METHODOLOGY · milestone-first-of-kind

Version 0072cb865d1f4d7a313d57f631158eba003d219aeba99946dd9e2e3d35373fff · LIVE

Methodology: Milestone and First-of-Kind

Slug: milestone-first-of-kind

This methodology covers two publishable frames on the NASA Exoplanet Archive:

  1. Round-number milestone crossings — the distinct-planet count in the archive crosses a preconfigured threshold between one polling cycle and the next.
  2. First-of-kind attribute combinations — a planet appears whose combination of (discoverymethod, pl_rade_bucket, st_teff_bucket) has never appeared in the archive before.

Both frames are set-membership checks against the archive’s own data at a specific observation timestamp. The NASA Exoplanet Archive’s ps table is live — rows are added, revised, and (rarely) removed as upstream references update. Reproducing a detection therefore requires the ADQL query AND the observation timestamp AND the specific row values captured in the detection narrative — a later query alone will not necessarily reach the same verdict, and that discrepancy is itself worth noting.

When to use this slug

Set methodology_slug = "milestone-first-of-kind" in the publish payload when all of:

  • The source is NASA Exoplanet Archive.
  • The claim is either a round-number crossing or a first-of-kind combination in the buckets defined below.
  • The exoplanet_first_seen materialization is populated for the planet in question (i.e. first_seen_at is not bootstrap-only). If freshness is still bootstrap-only, the claim cannot be grounded — log no-publish and move on.

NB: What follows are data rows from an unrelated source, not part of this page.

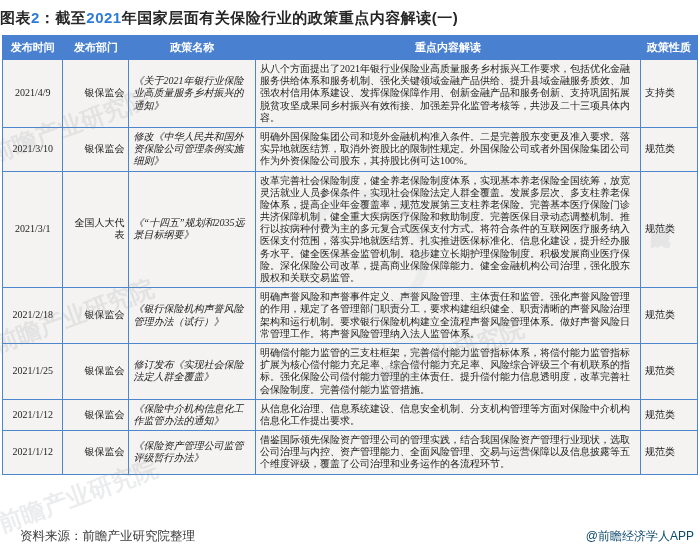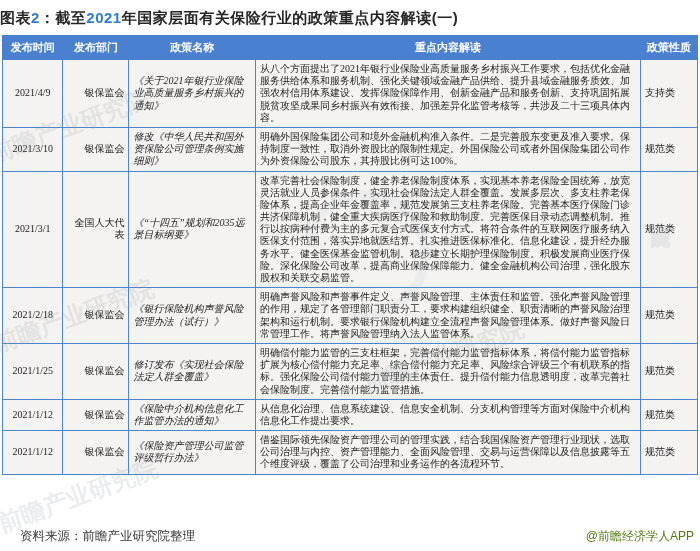--- a/index.html
+++ b/index.html
@@ -57,21 +57,21 @@
   td.cell-content { text-align: left; padding: 3px 5px; }
   td.cell-type { text-align: left; padding-left: 6px; }
   .footer {
     flex: 0 0 auto;
     display: flex;
     justify-content: space-between;
     align-items: center;
     padding: 4px 6px 6px 20px;
   }
   .footer .source { font-size: 12.5px; color: #3a3a3a; }
-  .footer .credit { font-size: 12px; color: #4d7c0f; }
+  .footer .credit { font-size: 12px; color: #0c4a6e; }
   .wm-layer {
     position: absolute;
     inset: 0;
     pointer-events: none;
     z-index: 5;
     overflow: hidden;
   }
   .wm {
     position: absolute;
     font-size: 24px;
@@ -130,21 +130,21 @@
         <td class="cell-date">2021/4/9</td>
         <td class="cell-dept">银保监会</td>
         <td class="cell-name">《关于2021年银行业保险业高质量服务乡村振兴的通知》</td>
         <td class="cell-content">从八个方面提出了2021年银行业保险业高质量服务乡村振兴工作要求，包括优化金融服务供给体系和服务机制、强化关键领域金融产品供给、提升县域金融服务质效、加强农村信用体系建设、发挥保险保障作用、创新金融产品和服务创新、支持巩固拓展脱贫攻坚成果同乡村振兴有效衔接、加强差异化监管考核等，共涉及二十三项具体内容。</td>
         <td class="cell-type">支持类</td>
       </tr>
       <tr>
         <td class="cell-date">2021/3/10</td>
         <td class="cell-dept">银保监会</td>
         <td class="cell-name">修改《中华人民共和国外资保险公司管理条例实施细则》</td>
-        <td class="cell-content">明确外国保险集团公司和境外金融机构准入条件。二是完善股东变更及准入要求。保持制度一致性，取消外资股比的限制性规定。外国保险公司或者外国保险集团公司作为外资保险公司股东，其持股比例可达100%。</td>
+        <td class="cell-content">明确外国保险集团公司和境外金融机构准入条件。二是完善股东变更及准入要求。落实异地就医结算，取消外资股比的限制性规定。外国保险公司或者外国保险集团公司作为外资保险公司股东，其持股比例可达100%。</td>
         <td class="cell-type">规范类</td>
       </tr>
       <tr>
         <td class="cell-date">2021/3/1</td>
         <td class="cell-dept">全国人大代表</td>
         <td class="cell-name">《“十四五”规划和2035远景目标纲要》</td>
         <td class="cell-content">改革完善社会保险制度，健全养老保险制度体系，实现基本养老保险全国统筹，放宽灵活就业人员参保条件，实现社会保险法定人群全覆盖。发展多层次、多支柱养老保险体系，提高企业年金覆盖率，规范发展第三支柱养老保险。完善基本医疗保险门诊共济保障机制，健全重大疾病医疗保险和救助制度。完善医保目录动态调整机制。推行以按病种付费为主的多元复合式医保支付方式。将符合条件的互联网医疗服务纳入医保支付范围，落实异地就医结算。扎实推进医保标准化、信息化建设，提升经办服务水平。健全医保基金监管机制。稳步建立长期护理保险制度。积极发展商业医疗保险。深化保险公司改革，提高商业保险保障能力。健全金融机构公司治理，强化股东股权和关联交易监管。</td>
         <td class="cell-type">规范类</td>
       </tr>
       <tr>

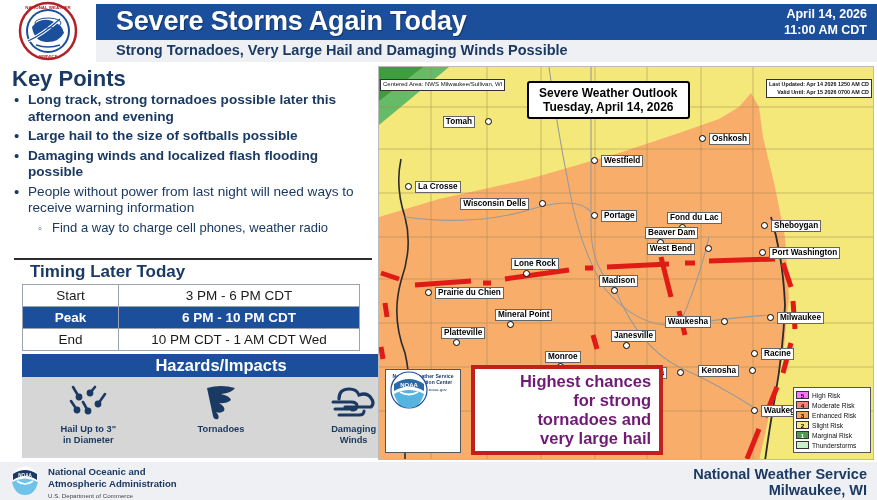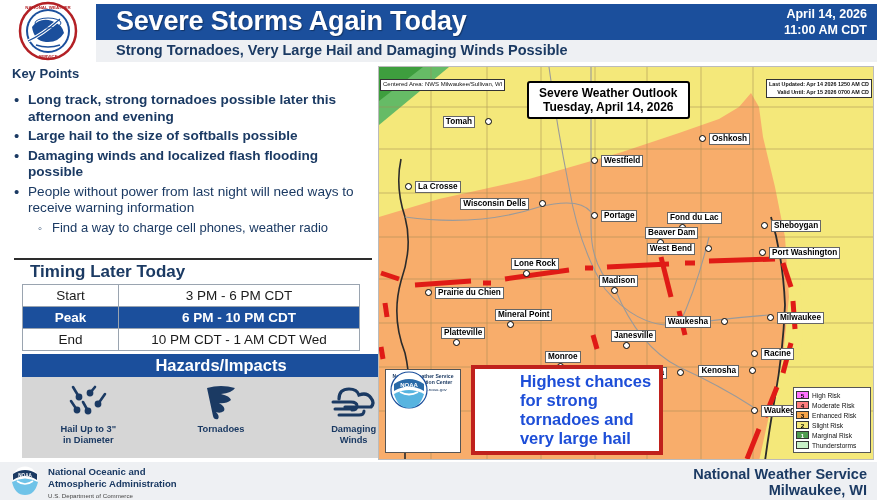--- a/index.html
+++ b/index.html
@@ -32,21 +32,21 @@
   #subtitle {
     position: absolute; left: 20px; top: 2px;
     font-size: 14.5px; font-weight: bold; color: #1b3a63;
   }
   #nws-logo { position: absolute; left: 2px; top: 1px; width: 92px; height: 60px; }
 
   
   #left { position: absolute; left: 0; top: 62px; width: 378px; height: 400px; background: #fff; }
   #keypoints-title {
     position: absolute; left: 12px; top: 4px;
-    font-size: 13px; font-weight: bold; color: #1b3a63;
+    font-size: 22px; font-weight: bold; color: #1b3a63;
   }
   #bullets { position: absolute; left: 14px; top: 30px; width: 360px; }
   .bullet { display: flex; margin-bottom: 3px; line-height: 16.5px; }
   .bullet .dot {
     width: 14px; flex: 0 0 14px; color: #1b3a63; font-size: 15px; line-height: 16px; text-align: left;
   }
   .bullet .txt { flex: 1; font-size: 13.6px; color: #1b3a63; }
   .bullet.bold .txt { font-weight: bold; }
   .bullet.sub { margin-left: 24px; margin-top: 2px; }
   .bullet.sub .dot { font-size: 11px; }
@@ -141,22 +141,22 @@
   }
   #spc-logo-box .cap { font-size: 5.1px; font-weight: bold; color: #16355e; line-height: 6.3px; }
   #spc-logo-box .url { font-size: 4.4px; color: #16355e; margin-top: 1px; }
 
   #callout {
     position: absolute; left: 92px; top: 298px; width: 192px; height: 90px;
     background: #fff; border: 4px solid #c0211c;
     display: flex; align-items: center; justify-content: center;
   }
   #callout .t {
-    text-align: left; font-size: 16.5px; font-weight: bold;
-    color: #1d4ed8; line-height: 19px; margin-left: 37px;
+    text-align: right; font-size: 16.5px; font-weight: bold;
+    color: #701a75; line-height: 19px; margin-left: 37px;
   }
 
   #legend {
     position: absolute; right: 2px; bottom: 6px; width: 78px;
     background: #fff; border: 1px solid #555; padding: 2px 2px;
   }
   .lg-row { display: flex; align-items: center; height: 10px; }
   .lg-sw {
     width: 13px; height: 8.5px; border: 0.8px solid #333; margin-right: 3px;
     font-size: 6.2px; font-weight: bold; color: #000; text-align: center; line-height: 8px;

Fall back to agent-edited when the story doesn’t fit these shapes (e.g. a host-star outlier reasoned from multiple ps columns, or a parameter-near-sensitivity-limit argument).

Parameters

The JSON block below is canonical. Editing any value produces a new methodology version hash; detections under the old version keep their old pin.

{
  "schema_version": 3,
  "source": {
    "name": "nasa-exoplanet-archive",
    "tap_endpoint": "https://exoplanetarchive.ipac.caltech.edu/TAP/sync",
    "table": "ps",
    "distinct_entity_column": "pl_name",
    "freshness_table": "exoplanet_first_seen"
  },
  "milestones": {
    "round_number_thresholds": [6000, 7000, 8000, 9000, 10000, 12500, 15000, 20000, 25000, 30000],
    "count_query": "SELECT COUNT(DISTINCT pl_name) FROM ps"
  },
  "first_of_kind": {
    "attribute_space": ["discoverymethod", "pl_rade_bucket", "st_teff_bucket"],
    "pl_rade_buckets": {
      "sub_earth": "pl_rade <= 1.0",
      "earth_like": "pl_rade > 1.0 AND pl_rade <= 1.5",
      "super_earth": "pl_rade > 1.5 AND pl_rade <= 2.0",
      "mini_neptune": "pl_rade > 2.0 AND pl_rade <= 4.0",
      "neptune": "pl_rade > 4.0 AND pl_rade <= 8.0",
      "sub_saturn": "pl_rade > 8.0 AND pl_rade <= 10.0",
      "jupiter": "pl_rade > 10.0"
    },
    "st_teff_buckets": {
      "m_dwarf": "st_teff <= 3700",
      "k_dwarf": "st_teff > 3700 AND st_teff <= 5200",
      "sun_like": "st_teff > 5200 AND st_teff <= 6000",
      "f_type": "st_teff > 6000 AND st_teff <= 7500",
      "a_or_hotter": "st_teff > 7500"
    }
  }
}

Editorial obligations

  1. Verify the coverage window. Run the distinct-count query at the current observation time. For first-of-kind claims, verify that no prior row in ps has the same (discoverymethod, pl_rade_bucket, st_teff_bucket) tuple. A first-of-kind detection is only valid if the entire upstream archive has been scanned for prior members.
  2. Pair the fact with the asymmetry that makes it surprising. “First sub-Earth discovered by radial velocity around a Sun-like host” only lands because there are 225 transit-discovered sub-Earths in the same bucket — cite that count.
  3. Link the exact ADQL. Include the query text in the publish payload’s primary sources so a reader can paste it into TAP and reach the same row.
  4. Don’t fabricate bucket edges. The buckets above are canonical. If a planet sits on a boundary (e.g. pl_rade = 1.0), the rule above is “sub_earth” — don’t round.

Allowed claims

  • “The NASA Exoplanet Archive now lists N confirmed planets” (round-number milestone).
  • “Planet X is the first (attribute-combo) entry in the archive” (first-of-kind, with the asymmetric-count pair).
  • “This combination had N prior entries” (contextual count, always cite the query).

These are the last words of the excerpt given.